:: GIVEN INFORMATION ::

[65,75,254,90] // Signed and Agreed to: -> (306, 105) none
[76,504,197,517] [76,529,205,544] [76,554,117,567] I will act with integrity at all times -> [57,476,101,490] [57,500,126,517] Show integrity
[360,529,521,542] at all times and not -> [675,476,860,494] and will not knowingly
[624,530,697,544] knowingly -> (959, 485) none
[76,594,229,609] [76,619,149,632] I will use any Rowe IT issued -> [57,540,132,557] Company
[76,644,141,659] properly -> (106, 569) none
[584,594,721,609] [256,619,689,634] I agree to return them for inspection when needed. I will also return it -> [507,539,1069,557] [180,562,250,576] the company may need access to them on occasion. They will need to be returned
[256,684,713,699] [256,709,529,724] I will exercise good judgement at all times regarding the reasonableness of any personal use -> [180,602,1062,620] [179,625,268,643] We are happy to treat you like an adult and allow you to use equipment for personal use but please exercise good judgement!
==
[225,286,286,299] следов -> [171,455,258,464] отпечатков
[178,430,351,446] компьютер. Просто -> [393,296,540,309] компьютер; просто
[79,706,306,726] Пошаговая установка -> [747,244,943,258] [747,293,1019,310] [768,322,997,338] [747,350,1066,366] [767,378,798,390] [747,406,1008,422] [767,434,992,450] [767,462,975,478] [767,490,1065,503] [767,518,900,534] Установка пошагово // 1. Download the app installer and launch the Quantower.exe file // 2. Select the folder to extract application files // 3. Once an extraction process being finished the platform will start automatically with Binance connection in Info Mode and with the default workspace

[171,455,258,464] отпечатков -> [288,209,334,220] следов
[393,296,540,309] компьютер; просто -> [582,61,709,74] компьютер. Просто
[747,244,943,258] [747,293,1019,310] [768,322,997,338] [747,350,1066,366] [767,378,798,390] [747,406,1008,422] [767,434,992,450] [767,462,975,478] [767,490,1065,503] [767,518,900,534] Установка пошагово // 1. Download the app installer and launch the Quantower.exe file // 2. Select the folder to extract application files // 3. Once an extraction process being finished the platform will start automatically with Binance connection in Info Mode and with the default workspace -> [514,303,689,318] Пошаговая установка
==
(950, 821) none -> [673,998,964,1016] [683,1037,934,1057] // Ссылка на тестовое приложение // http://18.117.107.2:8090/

:: AIM OF THE TASK ::
Every line that holds the word "компьютер" should be copied from the records.

:: TASK RESULT ::
[178,430,351,446] компьютер. Просто -> [393,296,540,309] компьютер; просто
[393,296,540,309] компьютер; просто -> [582,61,709,74] компьютер. Просто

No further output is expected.